3-Aklı Koruma: İyiyi kötüden, güzeli çirkinden, hakkı bâtıldan ayırabilmek için aklın korunması gerekir.  İslam aklı öncelikle küfürden, şirkten, koru koruna taklitten, batıl inanç ve hurafelerden arındırılıp, İslam ile sağlama almak ister.  Bunun için İslam, küfür ve şirk kadar insanları düşünemez hale getiren alkollü içkilerden, uyuşturucu maddelerden, şehveti kabartan zina ve seks çılgınlıklarını da yasaklar.   

4-Nesli Koruma: İslam nesli ve haliyle âileyi korumak için, zinayı ve zinaya götüren yolları haram kılmış, evlenmeyi ve akrabalık hukukuna riâyet etmeyi teşvik etmiş, âile fertlerinin karşılıklı hak ve vazifelerini belirlemiştir. 
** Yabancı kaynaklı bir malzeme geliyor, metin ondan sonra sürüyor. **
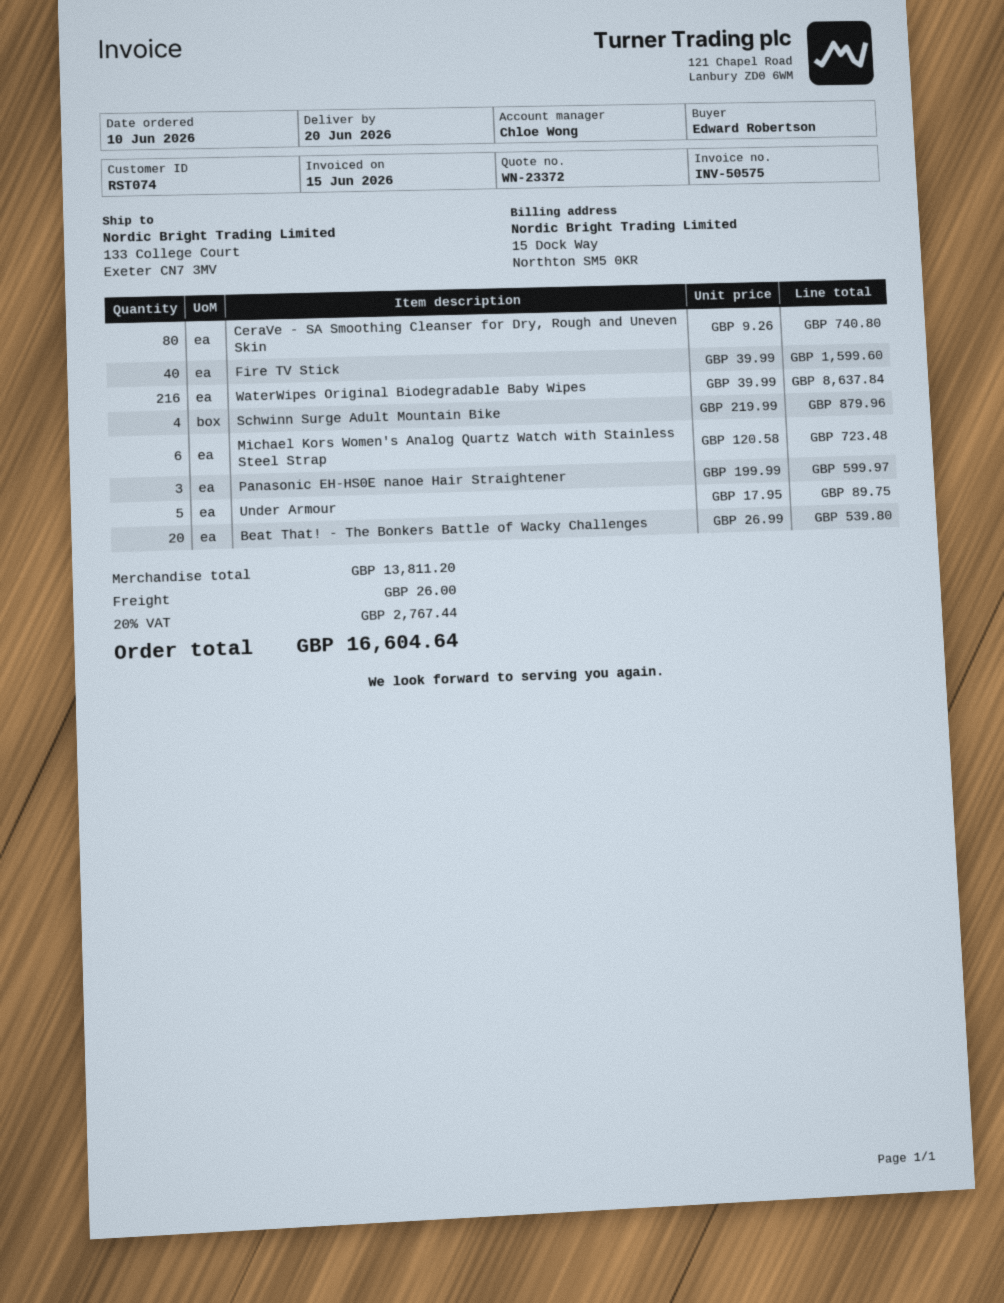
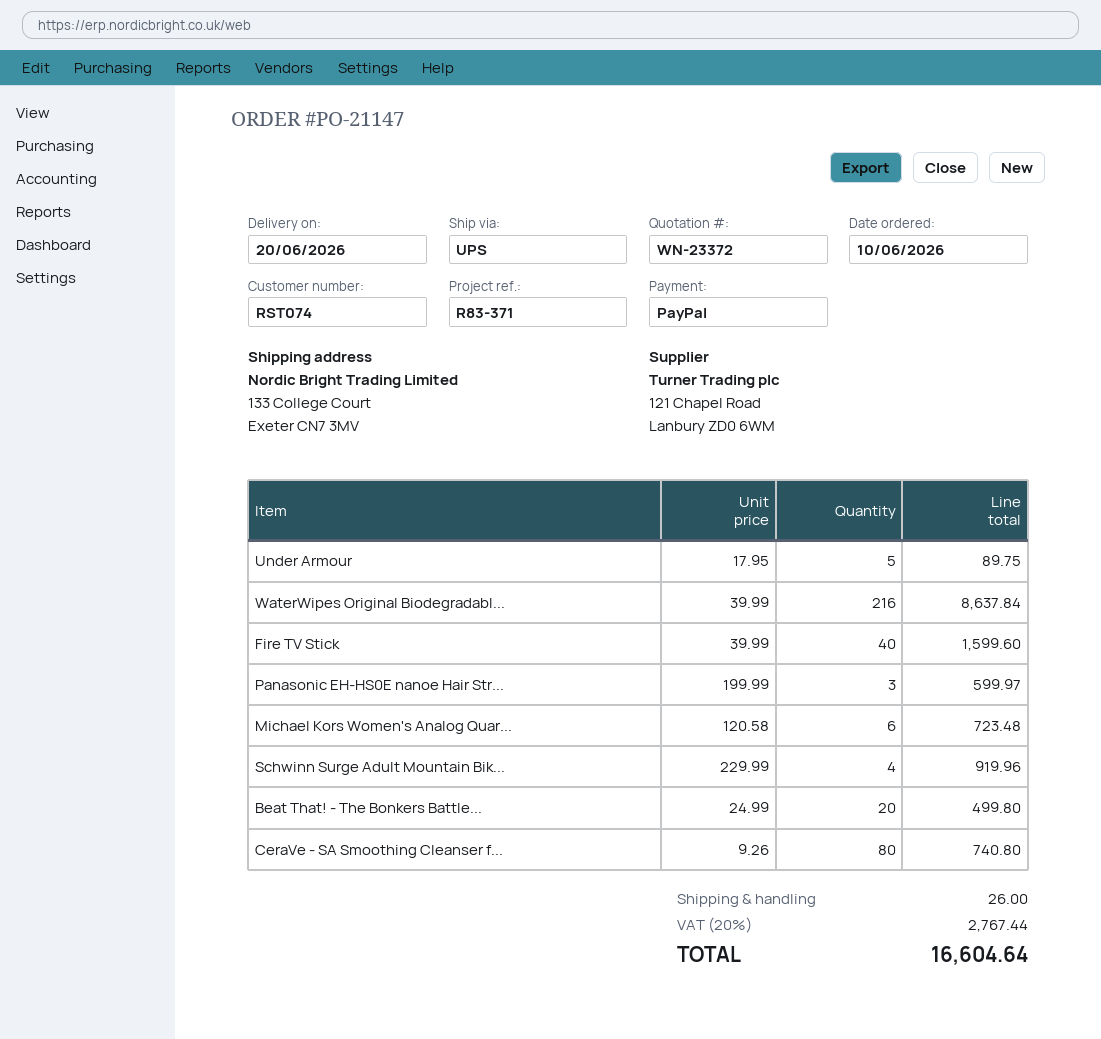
Schwinn Surge Adult Mountain Bike: 4 x 219.99 = 879.96 -> 4 x 229.99 = 919.96
Beat That! - The Bonkers Battle of Wacky Challenges: 20 x 26.99 = 539.80 -> 20 x 24.99 = 499.80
5-Malı Koruma: İslam malı korumak amacıyla hırsızlığı, gasbı, faizi, karaborsacılığı, her türlü hileyi, aldatmayı, israfı ve kumara haram kılmıştır.   Çünkü bunlar haksız kazançtır.  Bununla beraber çalışmayı, dünyadan faydalanmayı teşvik etmiştir.  İslam, emeğe değer vermiş, haksız kazanç-cı önlemiş, kimsenin malına haksız yere zarar verilmemesini istemiştir.  

Bütün bunlar bireysel ve toplumsal huzur ve mutluluğun temel ilkeleridir.